* _Your task_:
Retype exactly what appears below from the line containing "total: 1238.14 -> 1422.83" down to the line containing "Freealive gray felt", keeping both end lines. Do not include pictures.

*** Begin section ***

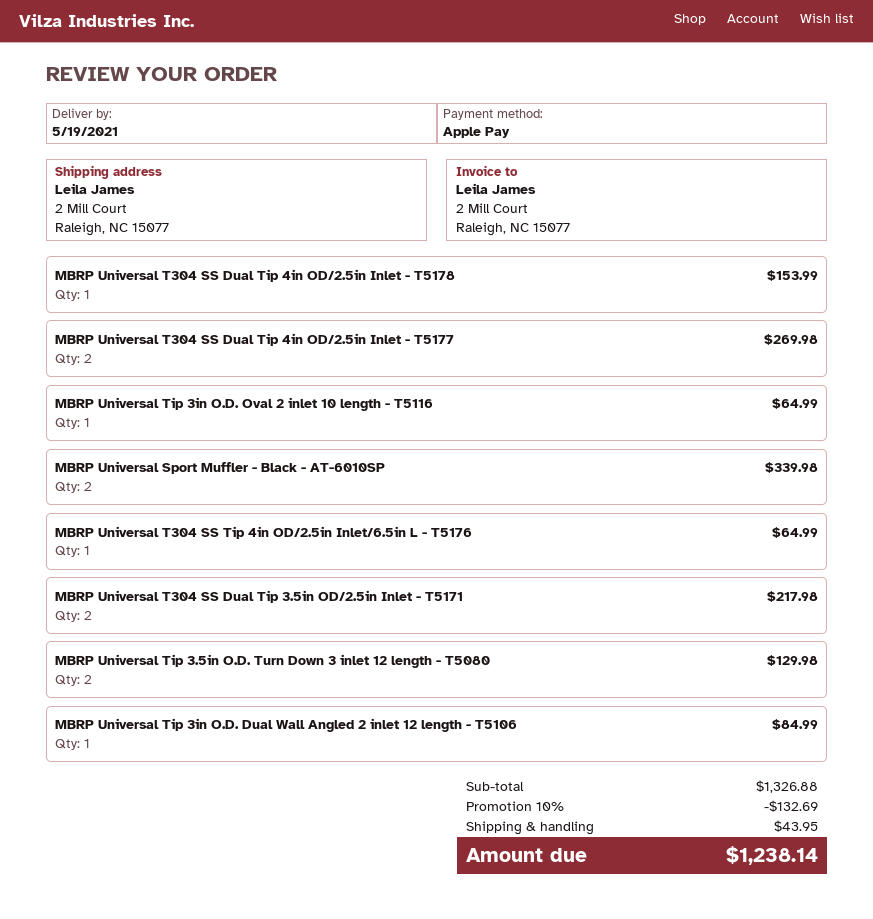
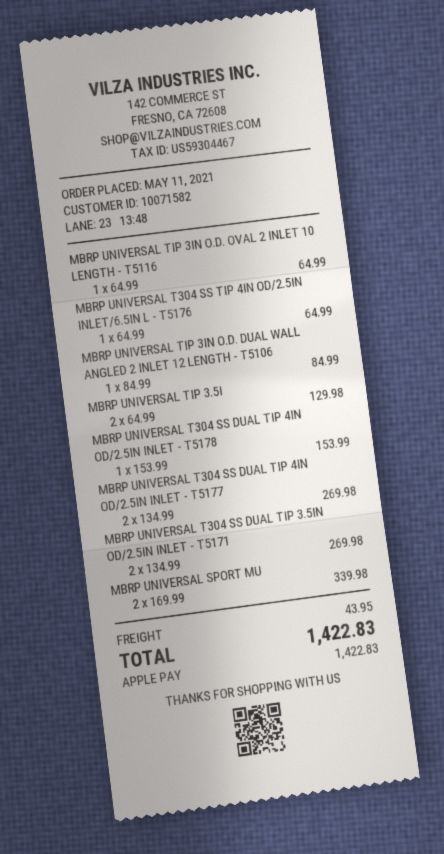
MBRP Universal T304 SS Dual Tip 3.5in OD/2.5in Inlet - T5171: 2 for 217.98 -> 2 for 269.98
discount: 10% = 132.69 -> none
total: 1238.14 -> 1422.83

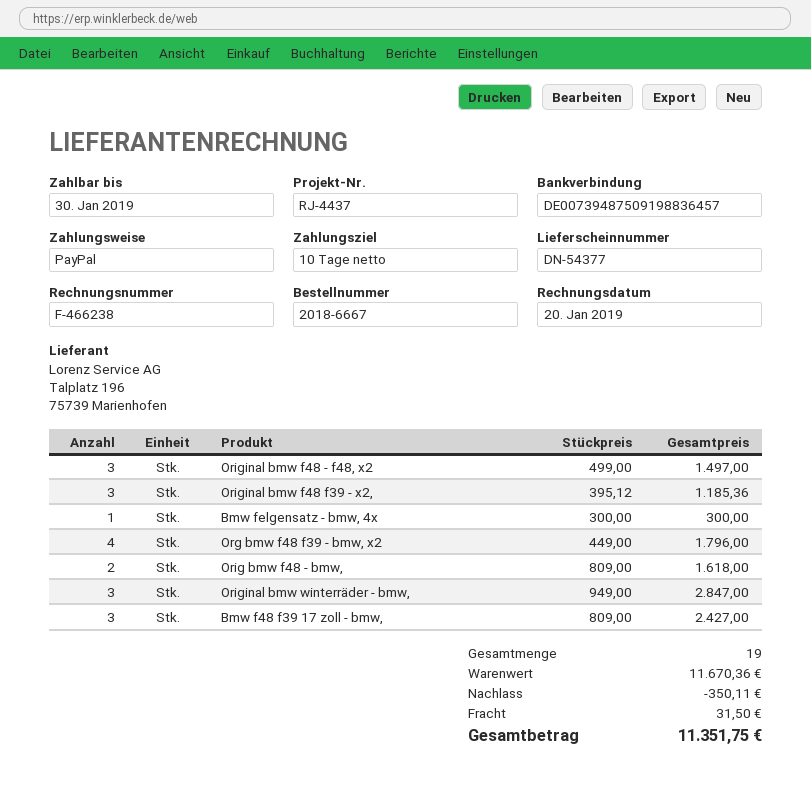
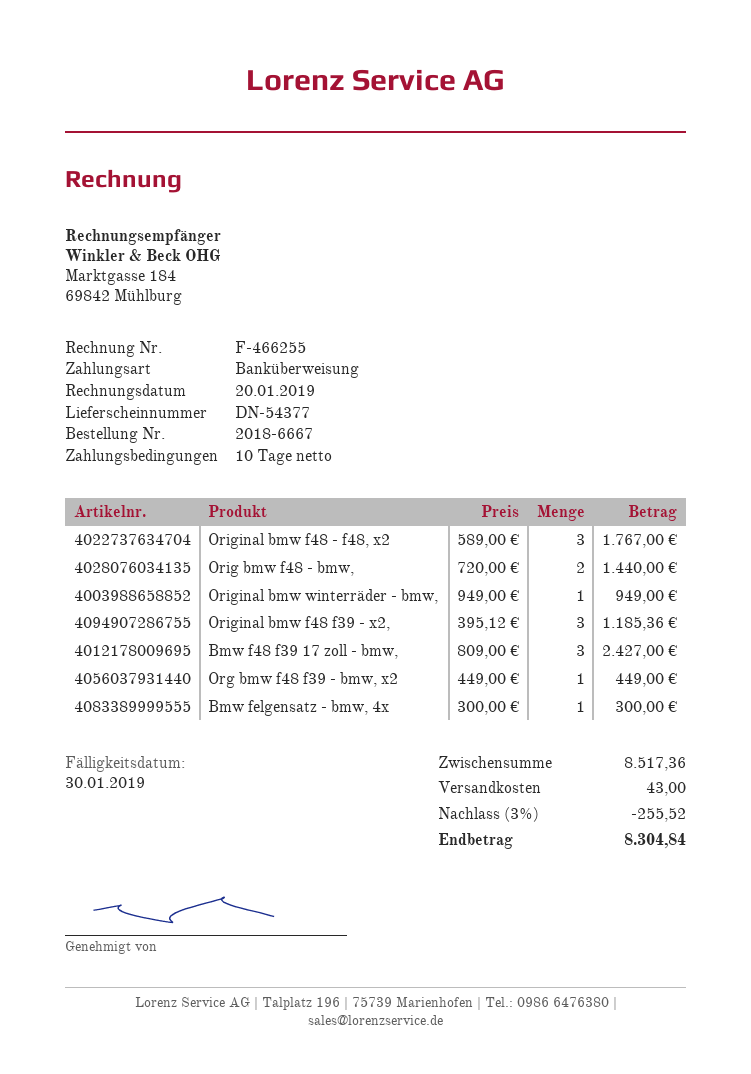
invoice number: F-466238 -> F-466255
payment method: PayPal -> bank transfer
Original bmw f48 - f48, x2: 3 x 499.00 = 1497.00 -> 3 x 589.00 = 1767.00
Org bmw f48 f39 - bmw, x2: 4 x 449.00 = 1796.00 -> 1 x 449.00 = 449.00
Orig bmw f48 - bmw,: 2 x 809.00 = 1618.00 -> 2 x 720.00 = 1440.00
Original bmw winterräder - bmw,: 3 x 949.00 = 2847.00 -> 1 x 949.00 = 949.00
subtotal: 11670.36 -> 8517.36
discount: 350.11 -> 255.52
shipping: 31.50 -> 43.00
total: 11351.75 -> 8304.84

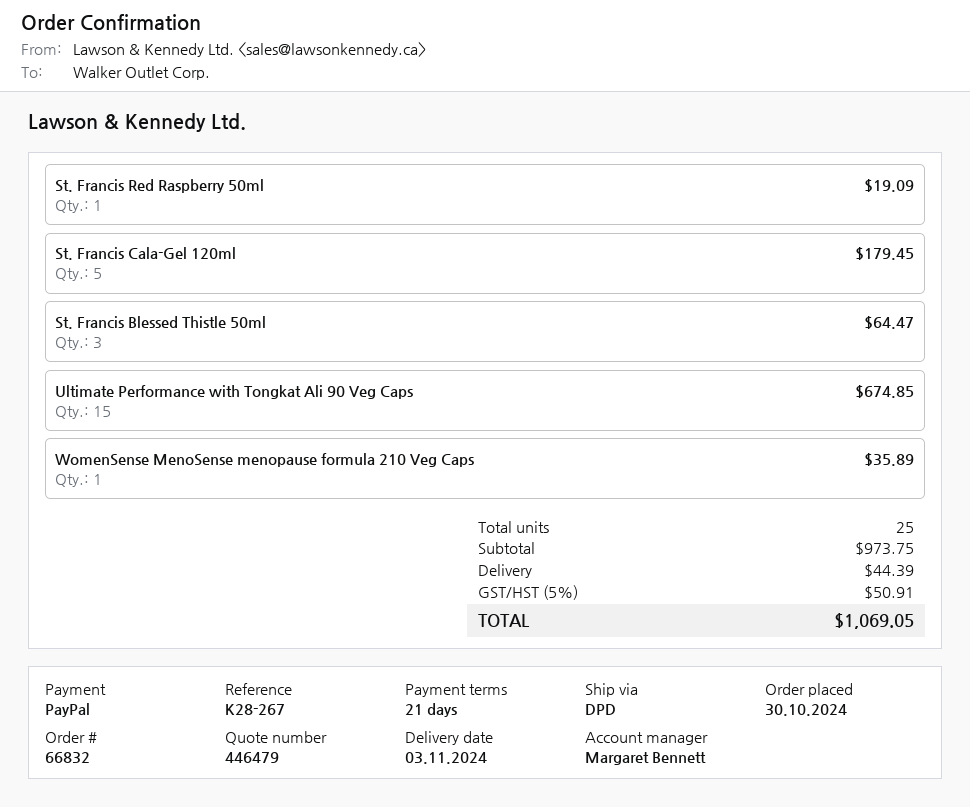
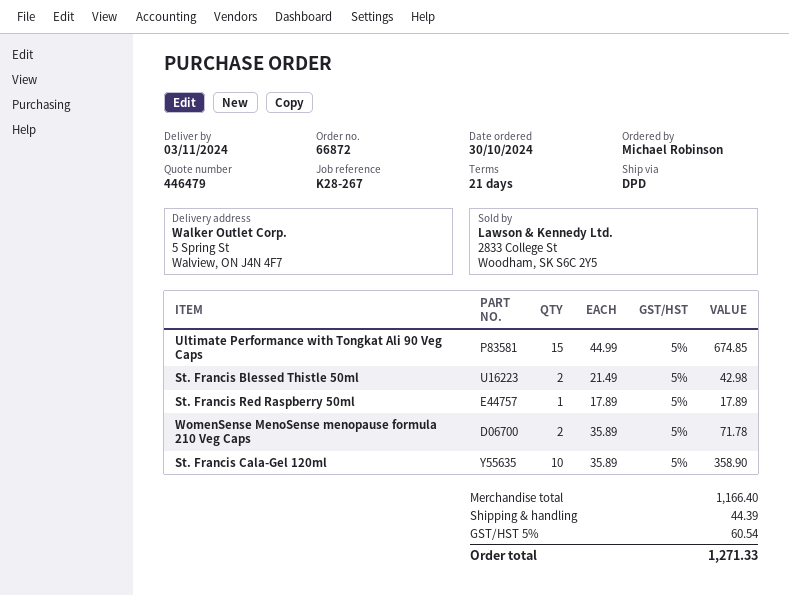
order number: 66832 -> 66872
St. Francis Red Raspberry 50ml: 1 for 19.09 -> 1 for 17.89
St. Francis Cala-Gel 120ml: 5 for 179.45 -> 10 for 358.90
St. Francis Blessed Thistle 50ml: 3 for 64.47 -> 2 for 42.98
WomenSense MenoSense menopause formula 210 Veg Caps: 1 for 35.89 -> 2 for 71.78
subtotal: 973.75 -> 1166.40
tax: 5% = 50.91 -> 5% = 60.54
total: 1069.05 -> 1271.33

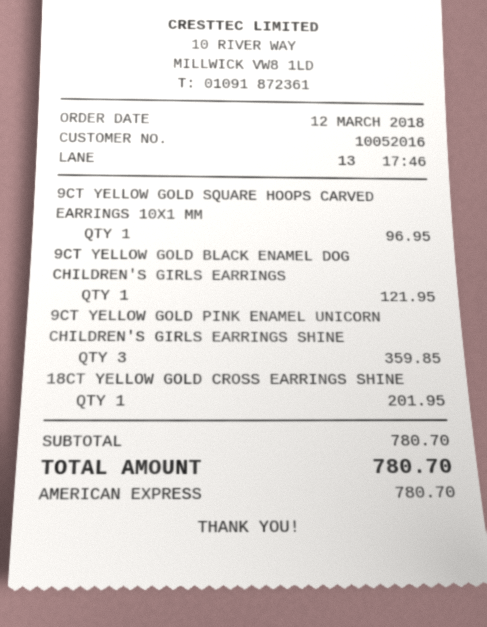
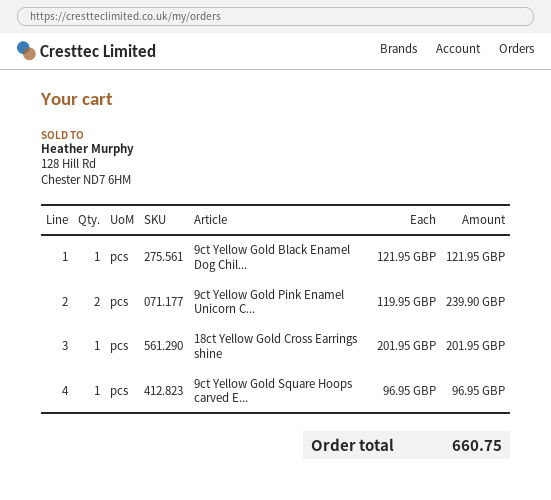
9CT YELLOW GOLD PINK ENAMEL UNICORN CHILDREN'S GIRLS EARRINGS SHINE: 3 for 359.85 -> 2 for 239.90
total: 780.70 -> 660.75

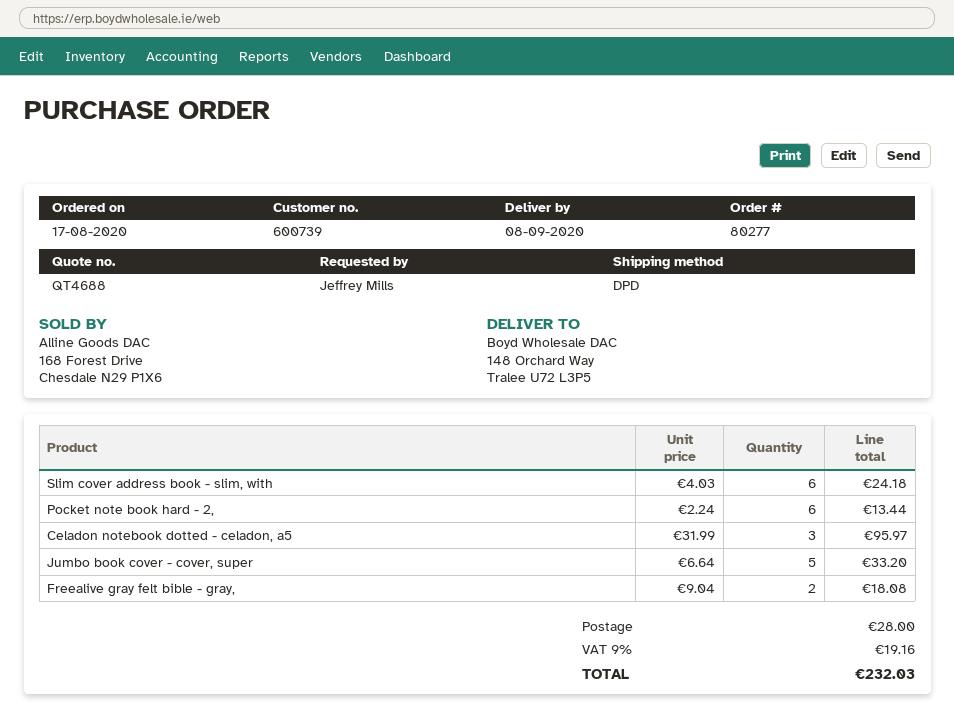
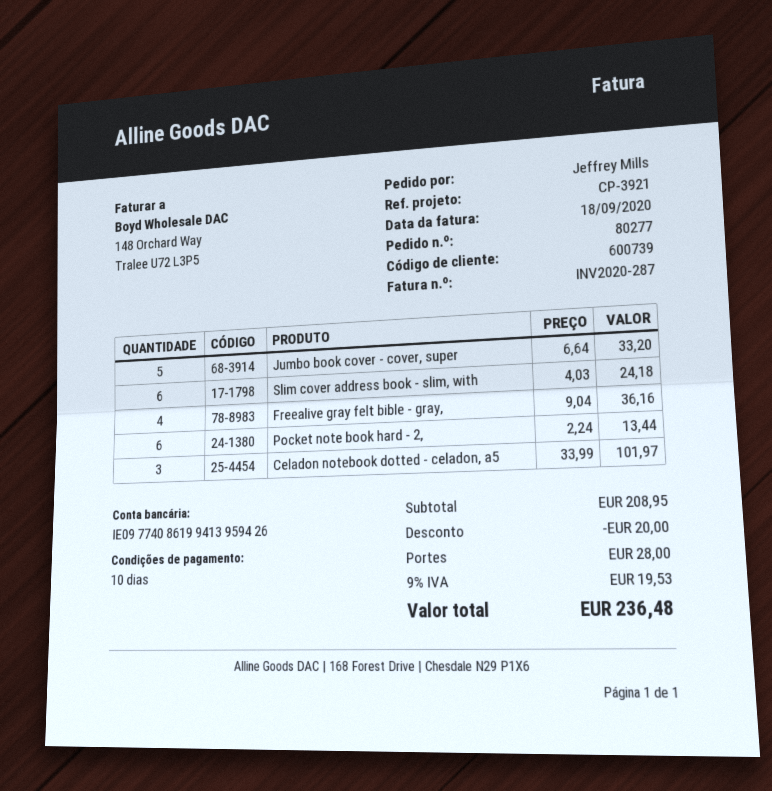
Celadon notebook dotted - celadon, a5: 3 x 31.99 = 95.97 -> 3 x 33.99 = 101.97
Freealive gray felt bible - gray,: 2 x 9.04 = 18.08 -> 4 x 9.04 = 36.16
discount: none -> 20.00
tax: 9% = 19.16 -> 9% = 19.53
total: 232.03 -> 236.48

*** End section ***

* _Response_:
total: 1238.14 -> 1422.83

invoice number: F-466238 -> F-466255
payment method: PayPal -> bank transfer
Original bmw f48 - f48, x2: 3 x 499.00 = 1497.00 -> 3 x 589.00 = 1767.00
Org bmw f48 f39 - bmw, x2: 4 x 449.00 = 1796.00 -> 1 x 449.00 = 449.00
Orig bmw f48 - bmw,: 2 x 809.00 = 1618.00 -> 2 x 720.00 = 1440.00
Original bmw winterräder - bmw,: 3 x 949.00 = 2847.00 -> 1 x 949.00 = 949.00
subtotal: 11670.36 -> 8517.36
discount: 350.11 -> 255.52
shipping: 31.50 -> 43.00
total: 11351.75 -> 8304.84

order number: 66832 -> 66872
St. Francis Red Raspberry 50ml: 1 for 19.09 -> 1 for 17.89
St. Francis Cala-Gel 120ml: 5 for 179.45 -> 10 for 358.90
St. Francis Blessed Thistle 50ml: 3 for 64.47 -> 2 for 42.98
WomenSense MenoSense menopause formula 210 Veg Caps: 1 for 35.89 -> 2 for 71.78
subtotal: 973.75 -> 1166.40
tax: 5% = 50.91 -> 5% = 60.54
total: 1069.05 -> 1271.33

9CT YELLOW GOLD PINK ENAMEL UNICORN CHILDREN'S GIRLS EARRINGS SHINE: 3 for 359.85 -> 2 for 239.90
total: 780.70 -> 660.75

Celadon notebook dotted - celadon, a5: 3 x 31.99 = 95.97 -> 3 x 33.99 = 101.97
Freealive gray felt bible - gray,: 2 x 9.04 = 18.08 -> 4 x 9.04 = 36.16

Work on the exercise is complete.